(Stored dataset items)
● ● ● ●
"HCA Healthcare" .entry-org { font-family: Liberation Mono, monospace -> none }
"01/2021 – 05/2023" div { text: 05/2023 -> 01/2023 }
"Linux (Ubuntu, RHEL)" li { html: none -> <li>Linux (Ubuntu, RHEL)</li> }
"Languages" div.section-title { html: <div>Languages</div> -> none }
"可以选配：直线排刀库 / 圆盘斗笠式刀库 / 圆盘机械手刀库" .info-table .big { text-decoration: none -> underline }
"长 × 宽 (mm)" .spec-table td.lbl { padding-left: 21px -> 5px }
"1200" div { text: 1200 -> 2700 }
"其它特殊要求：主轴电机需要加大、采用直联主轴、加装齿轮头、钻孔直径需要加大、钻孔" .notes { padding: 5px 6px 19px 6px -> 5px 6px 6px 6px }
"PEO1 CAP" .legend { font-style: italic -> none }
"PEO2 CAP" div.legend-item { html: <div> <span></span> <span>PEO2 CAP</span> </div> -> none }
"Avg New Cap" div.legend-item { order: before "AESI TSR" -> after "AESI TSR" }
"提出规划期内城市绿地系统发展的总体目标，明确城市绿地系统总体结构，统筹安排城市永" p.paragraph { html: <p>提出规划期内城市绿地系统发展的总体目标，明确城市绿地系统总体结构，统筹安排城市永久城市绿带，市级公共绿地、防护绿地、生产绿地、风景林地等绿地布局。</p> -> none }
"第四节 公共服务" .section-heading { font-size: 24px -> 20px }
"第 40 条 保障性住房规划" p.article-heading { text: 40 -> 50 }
● ● ● ●
* **Task details**:
Out of the preceding entries, pull each line that contains the word "table".

* **Written answer**:
"可以选配：直线排刀库 / 圆盘斗笠式刀库 / 圆盘机械手刀库" .info-table .big { text-decoration: none -> underline }
"长 × 宽 (mm)" .spec-table td.lbl { padding-left: 21px -> 5px }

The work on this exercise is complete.